For Hattie, the most exciting use of education technology during lockdown has been how it connects students to their peers. “Most students are into the social use of technology in dramatic ways—sometimes for the negative, sometimes for the positive—but using the social aspect of technology is the biggest learning we need to get out of this experience”.
Fraser agrees there’s a huge opportunity to do things differently without losing sight of what’s important. “The forced risk-taking in online learning has been a step-change in innovation—we have schools and students doing things that they never would have done before”, he says.
“The risk is that when we go back to face-to-face schooling we won’t know whether those ways of learning were more impactful—whether they led to more engagement or disengagement. To borrow the words of a colleague, they could leave a ‘legacy of activity but not a legacy of knowledge’. The quality of the relationship between the teacher and the student is the key driver in whether those new ways of working have an impact or not”.
A chance for change
Hattie says it is crucial that schools don’t squander this opportunity for change: “My plea to teachers is to keep a learning log during distance learning about what works well and have a really robust discussion about what you want to stop and what do you want to bring back”.
After experiencing several waves of school closures in Australia, Hattie says distance learning practices have already been refined. “In the first wave of closures, we tended to package students’ work and give it to them to do, as well as delivering lessons online. The second time, we realized that some students didn’t know what to do when they were struggling, so teachers started to package the work differently—they were more clear about what success looked like in smaller steps, and encouraged the students to work together. We need to speed that process up, and stop doing the same things online that we do in the classroom”.

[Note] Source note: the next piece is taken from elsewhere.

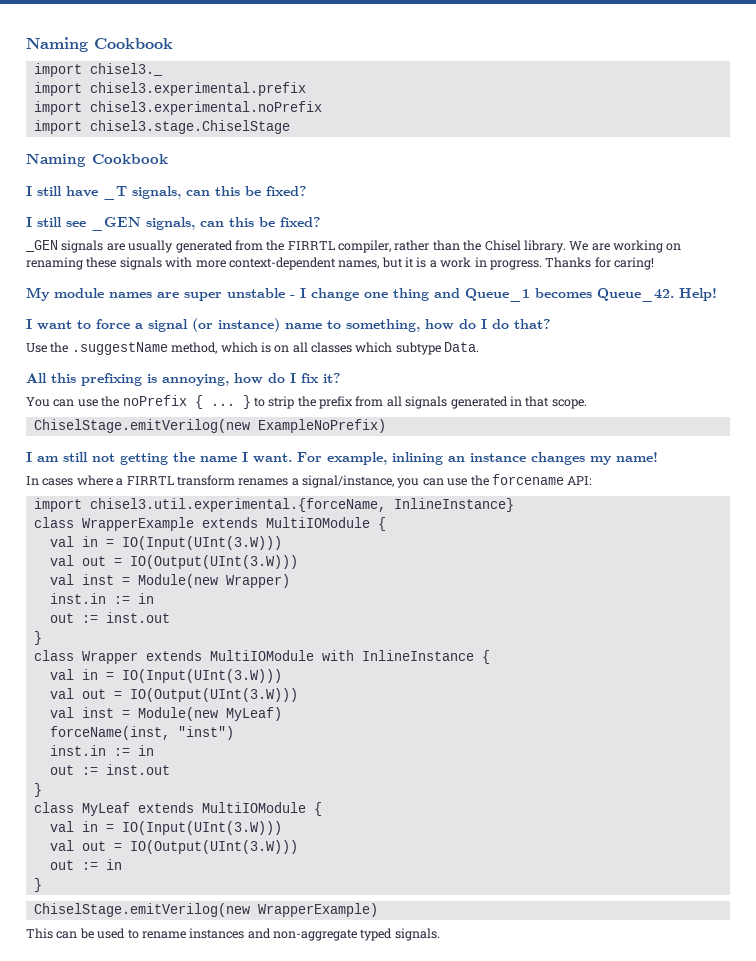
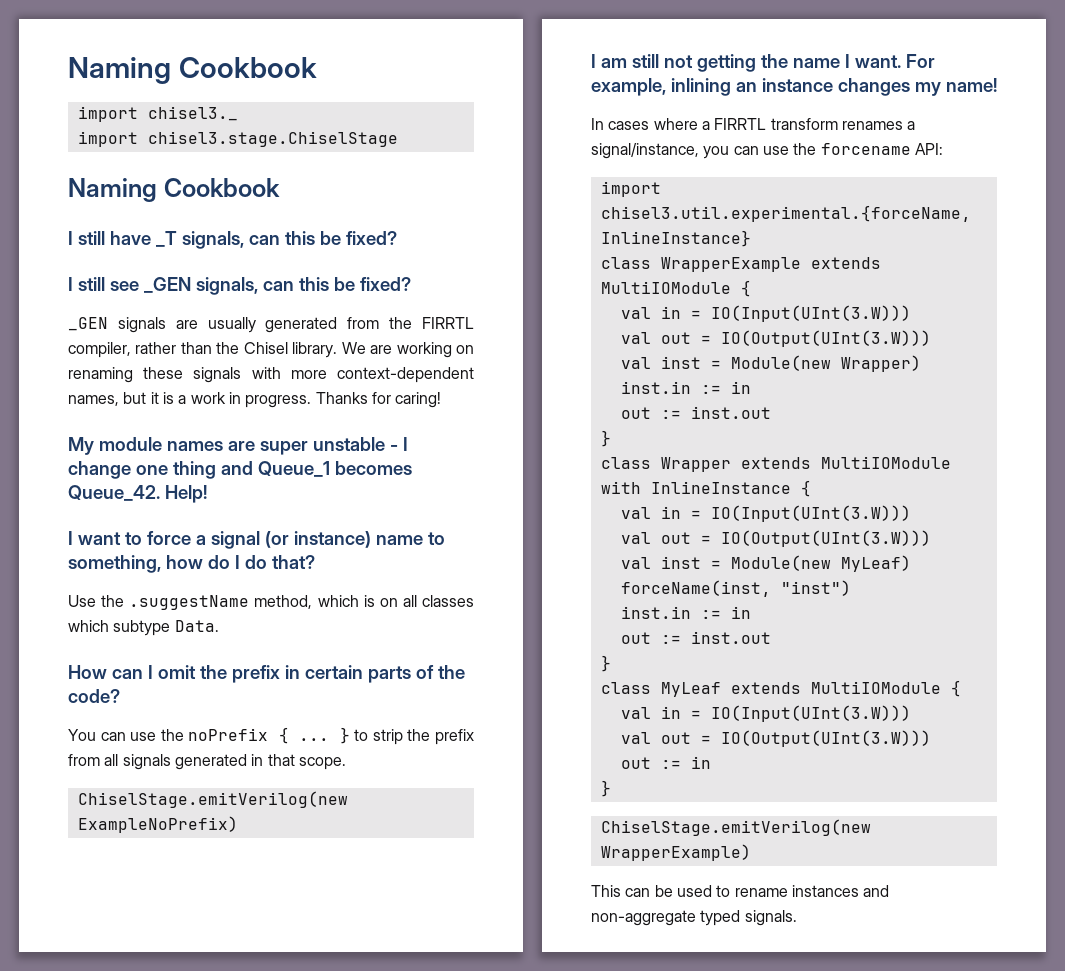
[33,82,306,96] [33,101,322,115] // import chisel3.experimental.prefix // import chisel3.experimental.noPrefix -> (238, 113) none
[26,373,341,386] All this prefixing is annoying, how do I fix it? -> [68,665,465,683] [68,689,120,703] How can I omit the prefix in certain parts of the code?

“The capacity to learn, adapt and be resilient comes from engagement in education”.
Learning at home also tends to be much more intensive, without interruptions from assemblies, recess or other school activities: “We realized that students can often complete work a lot faster at home than at school—so during the next wave of school closures teachers weren’t as obsessed with ‘time on task’. They were much more interested in helping students pace [themselves]”, he says.
Reflecting on the experience
Assessing the successes and failures of virtual learning in this way will be of utmost importance as the pandemic continues. Increasing access to electronic devices for students of all backgrounds, providing extra training and support for teachers and offering tutoring for those who need extra help will also be necessary to ensure education is more equitable.
Education leaders must use this time of reflection to ensure that students are equipped with the skills to tackle the new world we are living in. Education remains central to our future prospects and resilience in facing future global risks, including the threat of climate change.
“The capacity to learn, adapt and be resilient comes from engagement in education”, says Fraser. “These are the protective factors for all of us throughout our lives. Maybe there’s no reason to revisit the whole purpose of schooling, but to emphasize the importance of every child coming out of this pandemic well prepared to handle whatever challenges humanity faces next. Building robust literacy, numeracy and critical thinking skills in students is one of the strongest bets we have”.